Her parents had been different since her brother had left for college this fall.  It was strange being alone with them in the house; she missed her brother, Scott, painfully.  Then, with her father gone in California so much, it was just Claire and her mother at home, and that was even worse.  She could barely remember what it was like – the four of them together in the house, even though Claire knew this was ridiculous.  Only last year, it had always been the four of them.  Then it was over so fast.

On the bus to school, Claire thought back on an awkward conversation from last summer.  Her parents were sitting on the wicker couch on the porch.  Scott was in the hammock and she was sitting on the floor, arranging her beading supplies.   

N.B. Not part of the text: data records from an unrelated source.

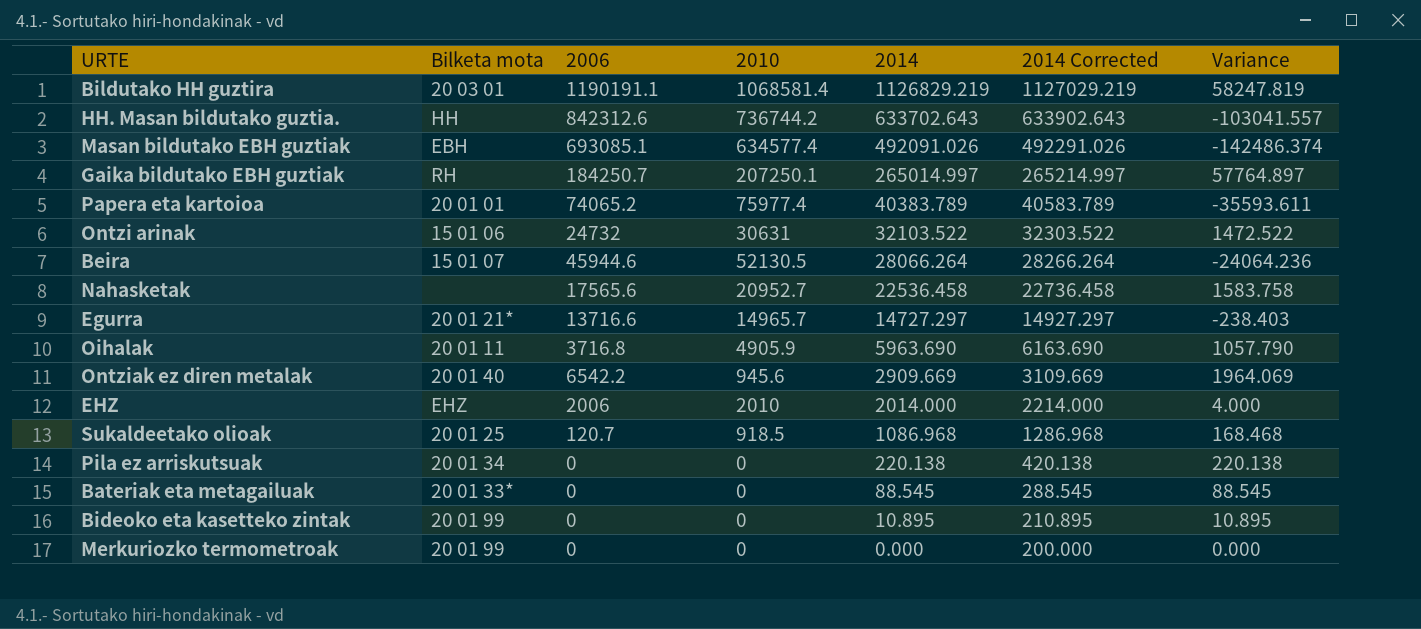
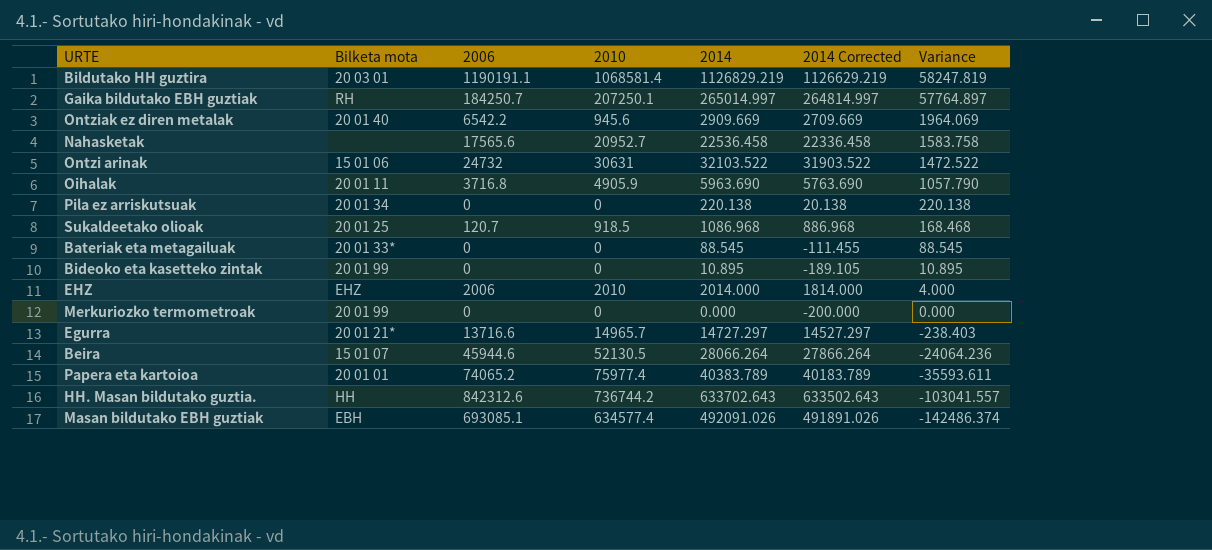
row order: 2014 descending -> Variance descending
column 2014 Corrected | formula: [2014] + 200 -> [2014] - 200

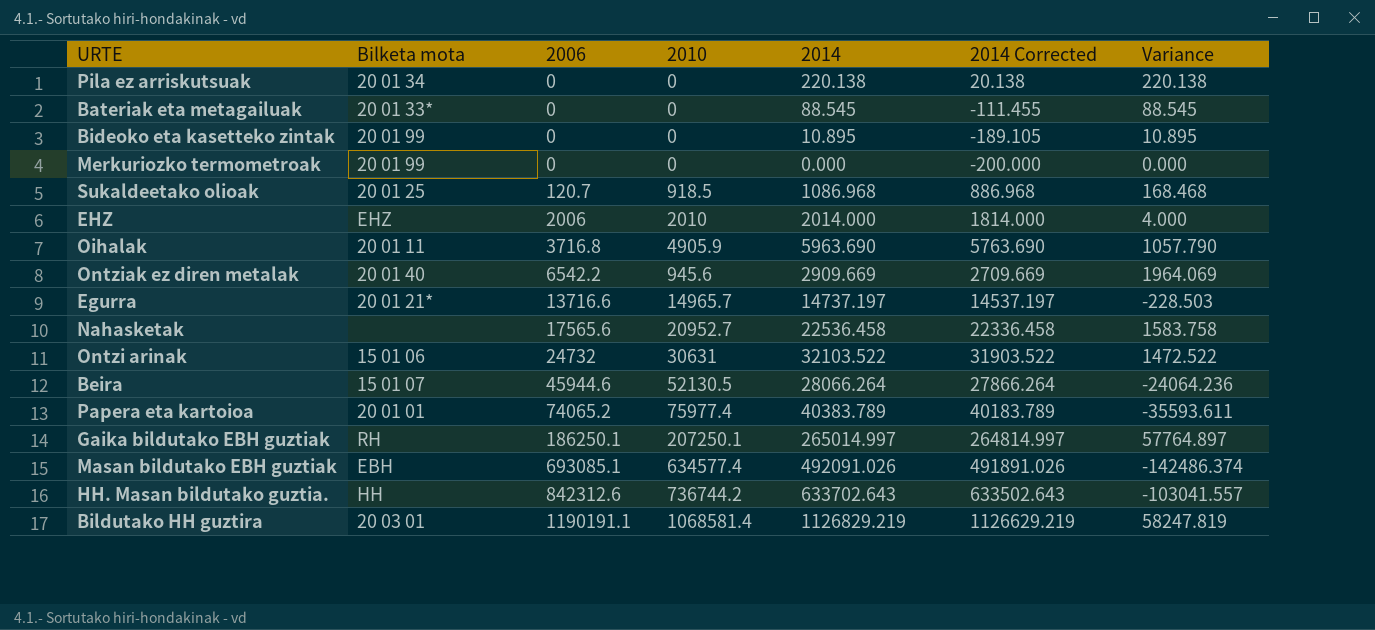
row order: Variance descending -> 2006 ascending
Egurra | 2014: 14727.297 -> 14737.197
Egurra | 2014 Corrected: 14527.297 -> 14537.197
Egurra | Variance: -238.403 -> -228.503
Gaika bildutako EBH guztiak | 2006: 184250.7 -> 186250.1

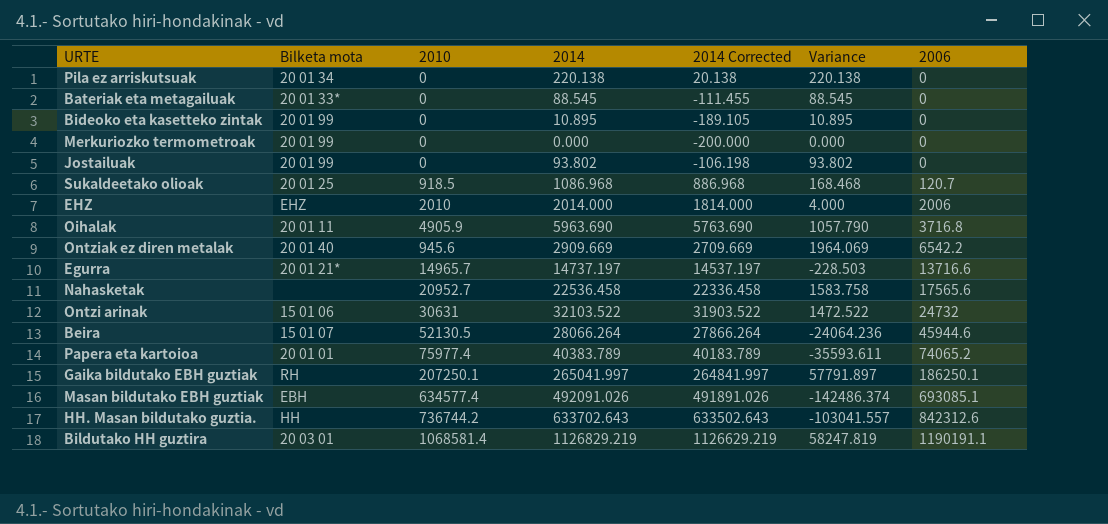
column 2006 | position: 3 -> 7
row Jostailuak: none -> 20 01 99 | 0 | 93.802 | -106.198 | 93.802 | 0
Gaika bildutako EBH guztiak | 2014: 265014.997 -> 265041.997
Gaika bildutako EBH guztiak | 2014 Corrected: 264814.997 -> 264841.997
Gaika bildutako EBH guztiak | Variance: 57764.897 -> 57791.897

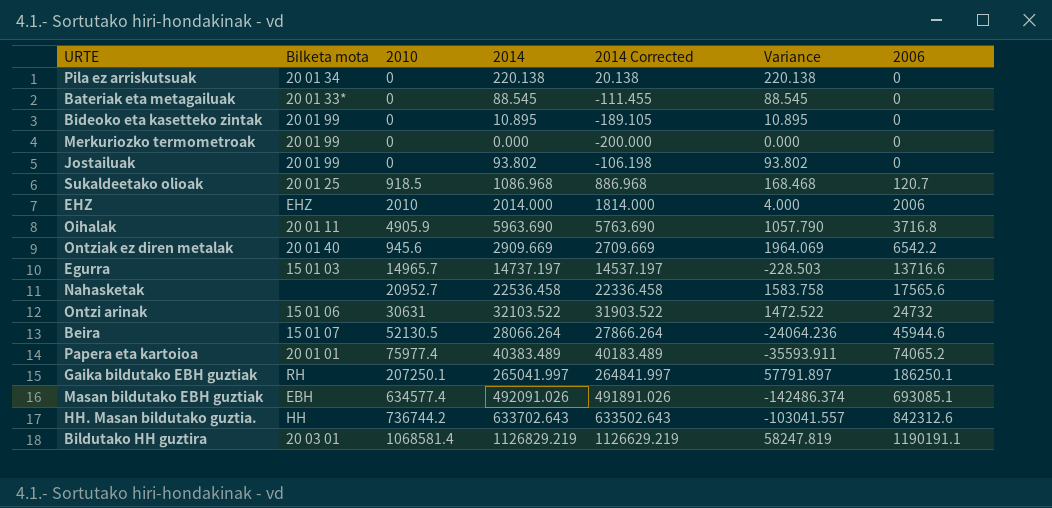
Egurra | Bilketa mota: 20 01 21* -> 15 01 03
Papera eta kartoioa | 2014: 40383.789 -> 40383.489
Papera eta kartoioa | 2014 Corrected: 40183.789 -> 40183.489
Papera eta kartoioa | Variance: -35593.611 -> -35593.911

“We wanted to tell you guys,” her father had said, uncharacteristically grave, and clearing his throat for emphasis.  “Unfortunately, that Uncle Tad and Aunt Margie are separating.  They’re getting a divorce.  We just want you guys to know that your mother and I will never get a divorce.  We want you to know that.”

She remembered how her father’s words had come out sounding so odd, as if she or Scott had asked if their parents were getting divorced, which they had not.

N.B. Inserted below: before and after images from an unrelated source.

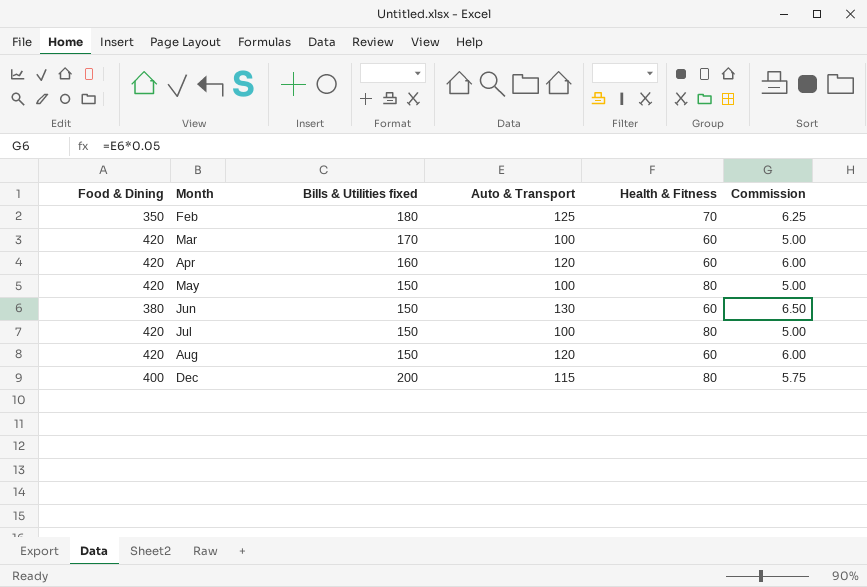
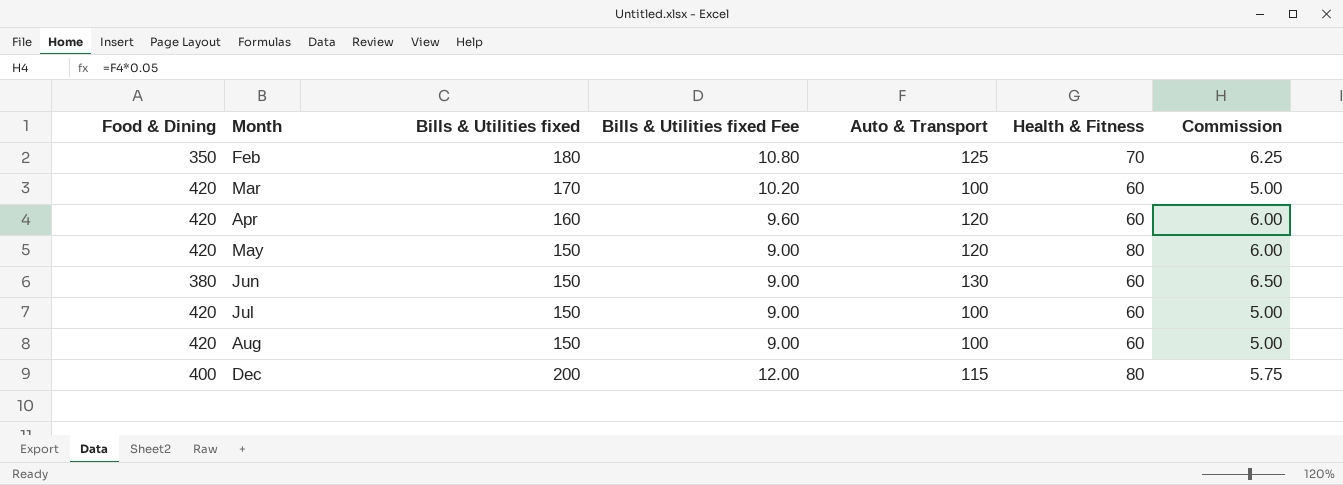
column Bills & Utilities fixed Fee | formula: none -> [Bills & Utilities fixed] * 0.06
May | Auto & Transport: 100 -> 120
May | Commission: 5.00 -> 6.00
Jul | Health & Fitness: 80 -> 60
Aug | Auto & Transport: 120 -> 100
Aug | Commission: 6.00 -> 5.00

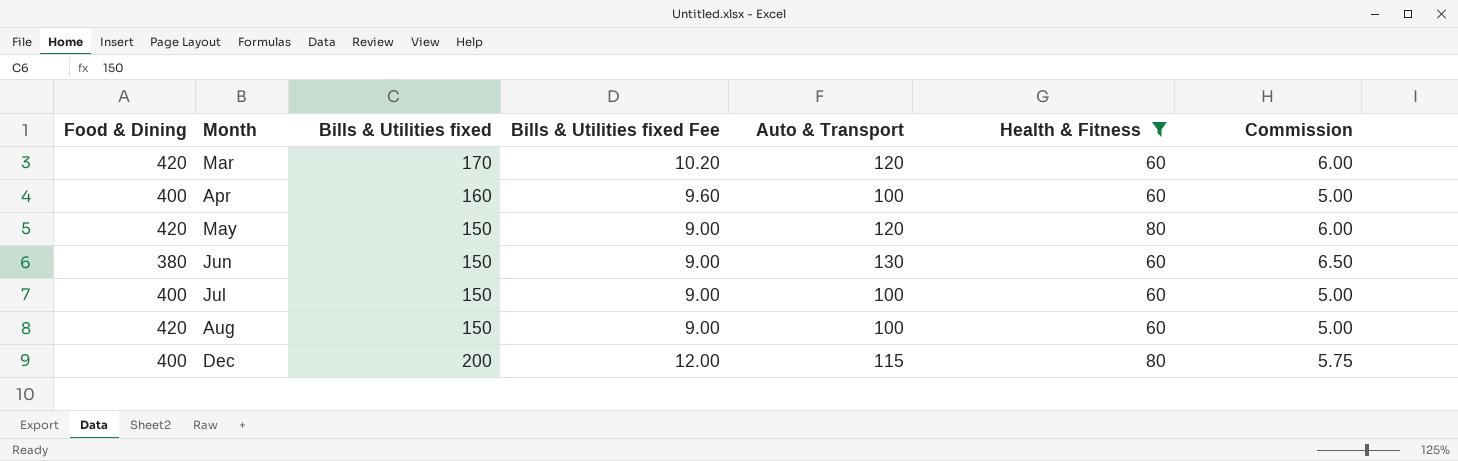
filter: none -> Health & Fitness != 70
Mar | Auto & Transport: 100 -> 120
Mar | Commission: 5.00 -> 6.00
Apr | Food & Dining: 420 -> 400
Apr | Auto & Transport: 120 -> 100
Apr | Commission: 6.00 -> 5.00
Jul | Food & Dining: 420 -> 400

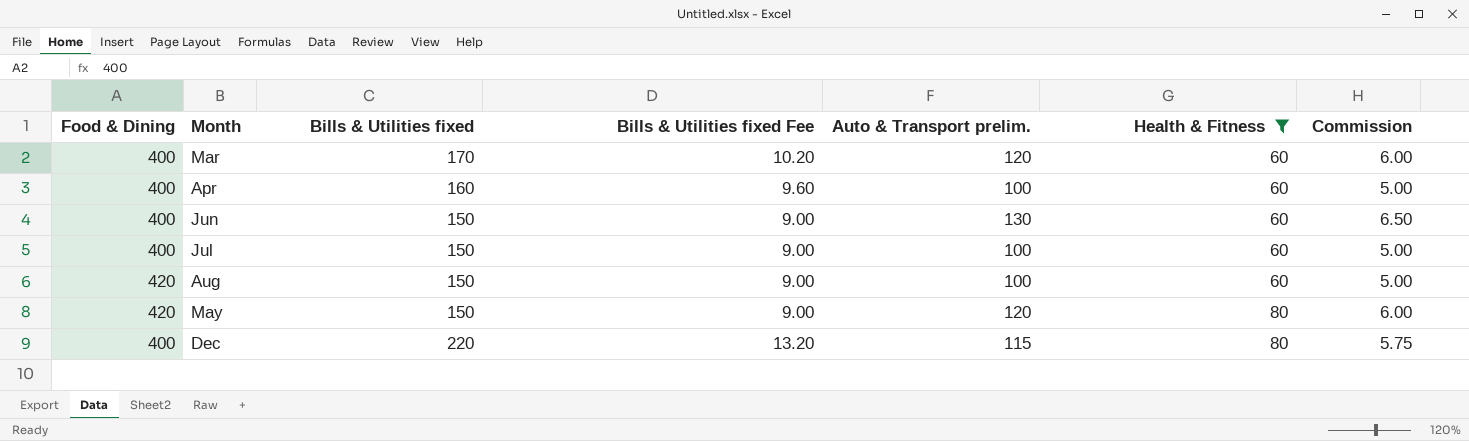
row order: Month ascending -> Health & Fitness ascending
column name: Auto & Transport -> Auto & Transport prelim.
Mar | Food & Dining: 420 -> 400
Jun | Food & Dining: 380 -> 400
Dec | Bills & Utilities fixed: 200 -> 220
Dec | Bills & Utilities fixed Fee: 12.00 -> 13.20

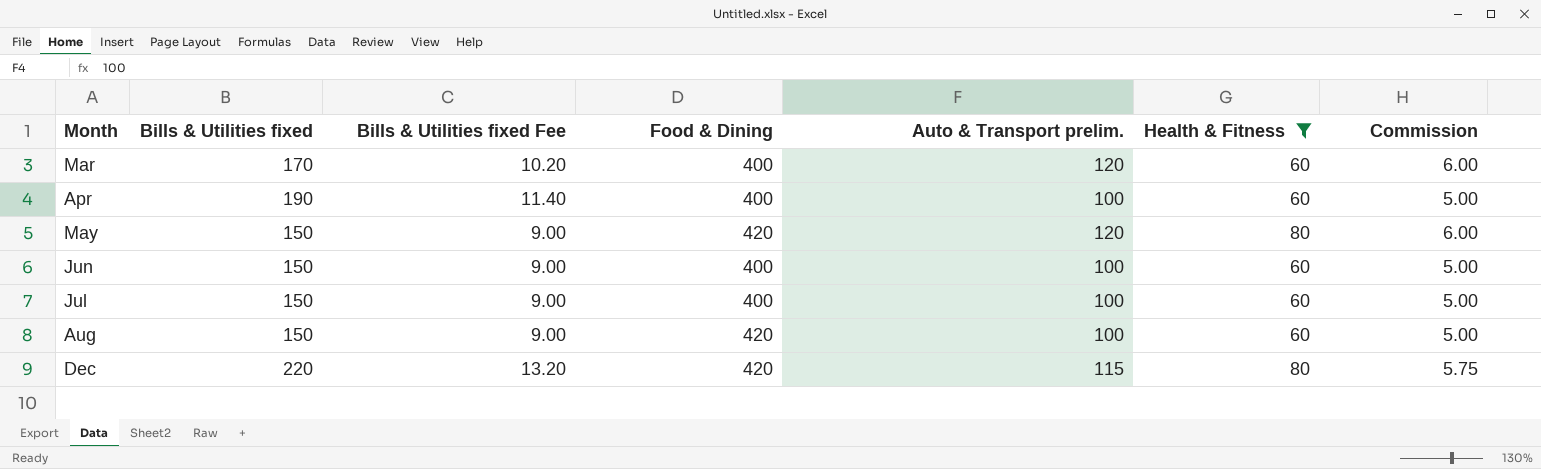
row order: Health & Fitness ascending -> Month ascending
column Food & Dining | position: 1 -> 4
Apr | Bills & Utilities fixed: 160 -> 190
Apr | Bills & Utilities fixed Fee: 9.60 -> 11.40
Jun | Auto & Transport prelim.: 130 -> 100
Jun | Commission: 6.50 -> 5.00
Dec | Food & Dining: 400 -> 420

Claire decided to call Scott’s dorm room that evening, after school.  Normally, Scott treated her seriously and with the devoted care of an older brother.  Perhaps she might voice her concern that their parents’ relationship had been upset – the four a.m. phone call suggestion, her father’s distance.  Scott was disappointingly dismissive on the phone, and evaded answering her questions.  It was possible, Claire thought, that Scott knew something about her parents that he wasn’t telling her.  

Tick, Tick, Tick.

She plodded through the rest of the week.  On Saturday morning, Claire found her father at the breakfast table reading the newspaper, home from California and freshly showered.  He asked if she wanted to catch a movie with him that evening, and have dinner out, since her mother had plans with her book club.  Claire was thrilled; she relished time alone with her Dad.  They decided on a romantic comedy, the most promising-looking choice of what was playing that evening.  During the movie, Claire could not help but see her father looking up at the screen with a pained expression on his face.  It was an obvious storyline, parents fighting and making up, teenage kids experimenting and coming into their own.  A family camping trip scare bringing them all together.  Yet her father’s eyes, Claire saw, were possibly tearing.

The ticks were adding up and she was no longer so proud of herself for finding them.